Projecting Order

In one of my previous blog posts, I explored the concept of order and how we as human beings create it to keep ourselves sane. While that post mainly focused on the categorization of people, that is only one way that human beings impose order on the world around them. This week’s reading in Interdisciplinarity by Joe Moran touched on a different way that human beings try to impose order; the categorization of land.

Moran touches on this topic in the following passage:

“The early maps of uncharted territories like South America, Africa and Australia were often works of imagination rather than science, with speculative drawings of monsters and pygmies substituting for lack of topographical knowledge.”
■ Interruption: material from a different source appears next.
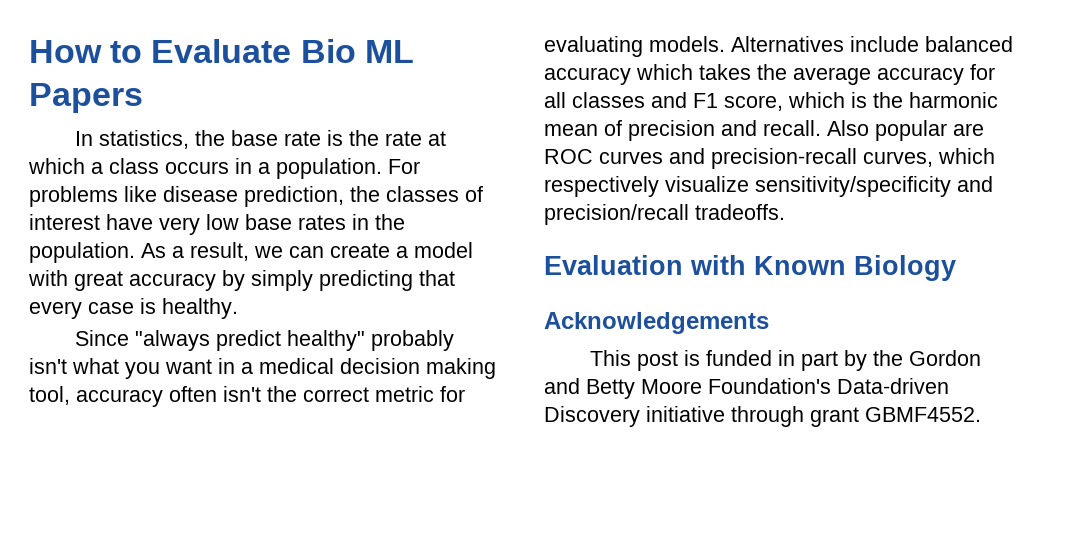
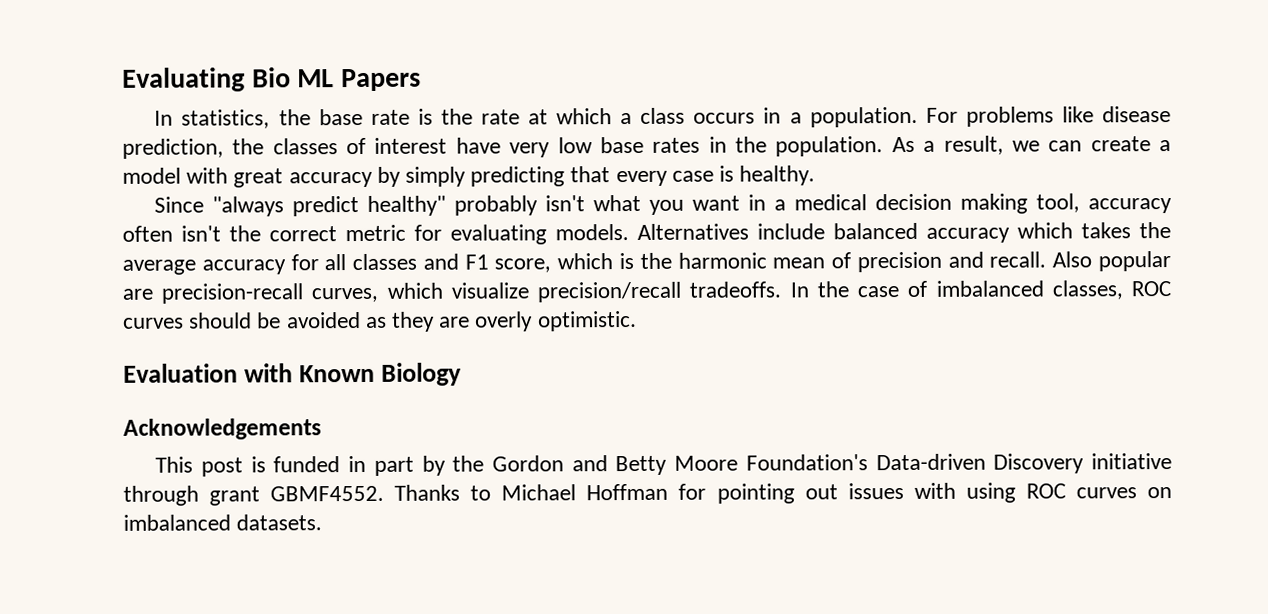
[29,39,292,63] How to Evaluate -> [122,67,245,92] Evaluating
[544,148,995,169] [544,176,993,197] [544,204,785,225] ROC curves and precision-recall curves, which respectively visualize sensitivity/specificity and precision/recall tradeoffs. -> [161,280,1172,304] [123,310,637,332] precision-recall curves, which visualize precision/recall tradeoffs. In the case of imbalanced classes, ROC curves should be avoided as they are overly optimistic.
(981, 414) none -> [394,482,1172,504] [123,514,323,531] Thanks to Michael Hoffman for pointing out issues with using ROC curves on imbalanced datasets.

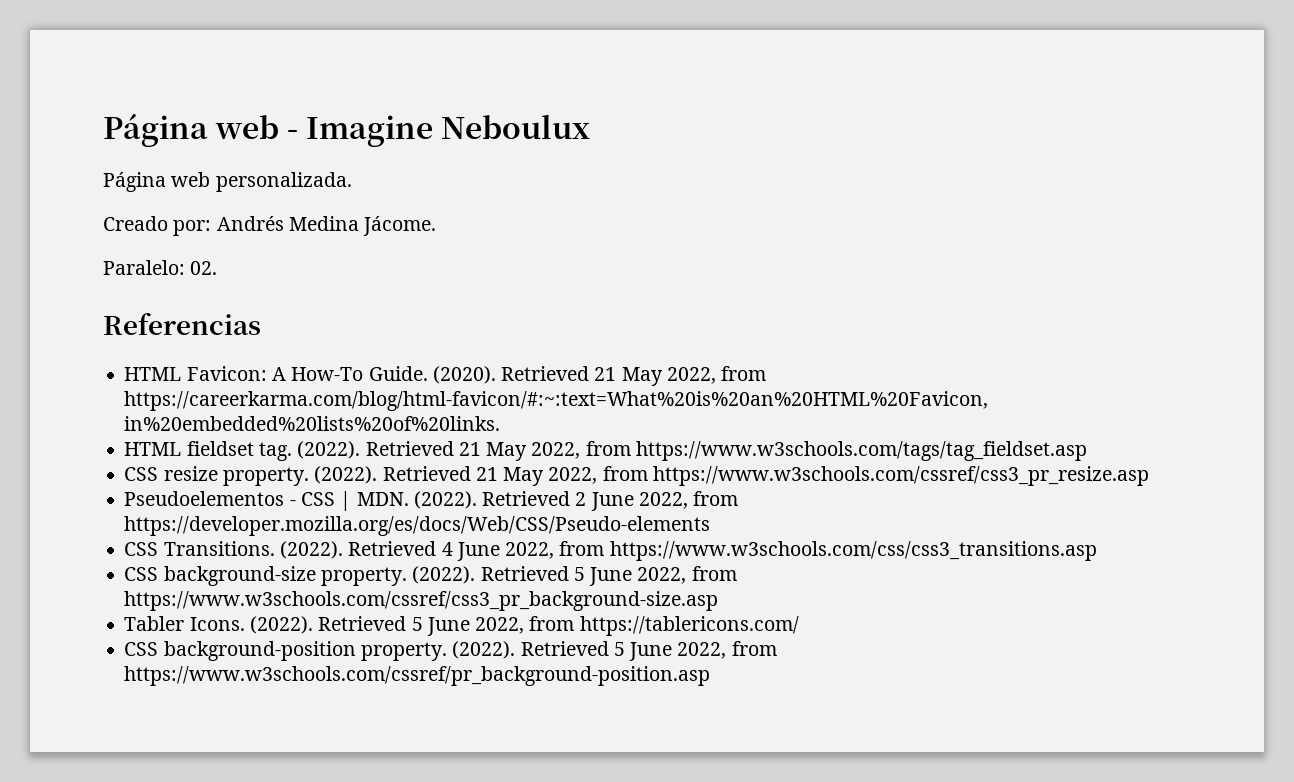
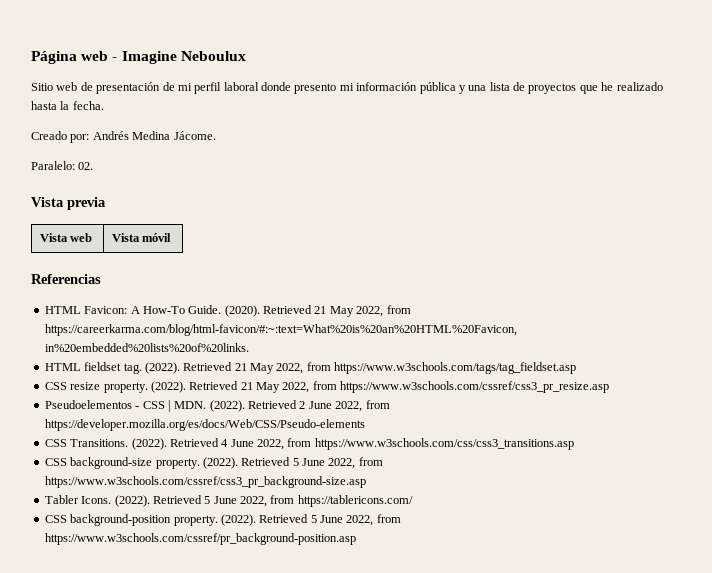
[103,172,352,192] Página web personalizada. -> [31,82,663,94] [31,101,104,110] Sitio web de presentación de mi perfil laboral donde presento mi información pública y una lista de proyectos que he realizado hasta la fecha.
(218, 268) none -> [31,197,106,210] [40,233,93,242] [112,233,172,242] // Vista previa // Vista web | Vista móvil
It is easy to understand why early cartographers might have assumed the world looked the way it does in old maps. Science was not as developed as it is in nowadays, so maps were subject to the biases and misunderstanding of the creators. The colonial world was a new and exciting place full of discovery and adventure to these early cartographers. These monsters, pygmies, and others reflected the excitement of this time in history.

That brings me to Moran’s mention of explorers and travel writers. These individuals were typically white men who ventured into these uncharted lands in search of adventure. This is a cultural image that permeates Western media. I for one vividly remember learning about explorers such as Vasco de Gama and Samuel de Champlain in elementary school. Furthermore, many pop culture heroes ranging from John Wayne’s cowboy to Indiana Jones, are people who venture into the strange and exotic wilderness and survive through their strength of will and physical ability.

These maps were a form of projecting order on the land, only doing so had negative side effects. Monsters and pygmies did not inhabit strange corners of the earth, waiting to be defeated or discovered by bold European explorers. Instead, they were inhabited by people, people who suffered immensely from exposure to Europeans. While we might be aware that monsters do not inhabit Australia or South America, the false images created of by cartographers helped contribute to the exotification and otherization of these peoples. These are things that would help justify colonization by Europeans and justify the horrific actions taken by colonial powers.

Early modern maps are a cautionary tale about the projection of order on to the land. When we portray other cultures and regions as strange, alien and bizarre it creates a layer separation between ourselves and the people who live there. In our attempt to rationalize and understand the things we do not, people are disproportionately harmed. We need to be conscious of the order we create because heavy consequences can follow if we do not.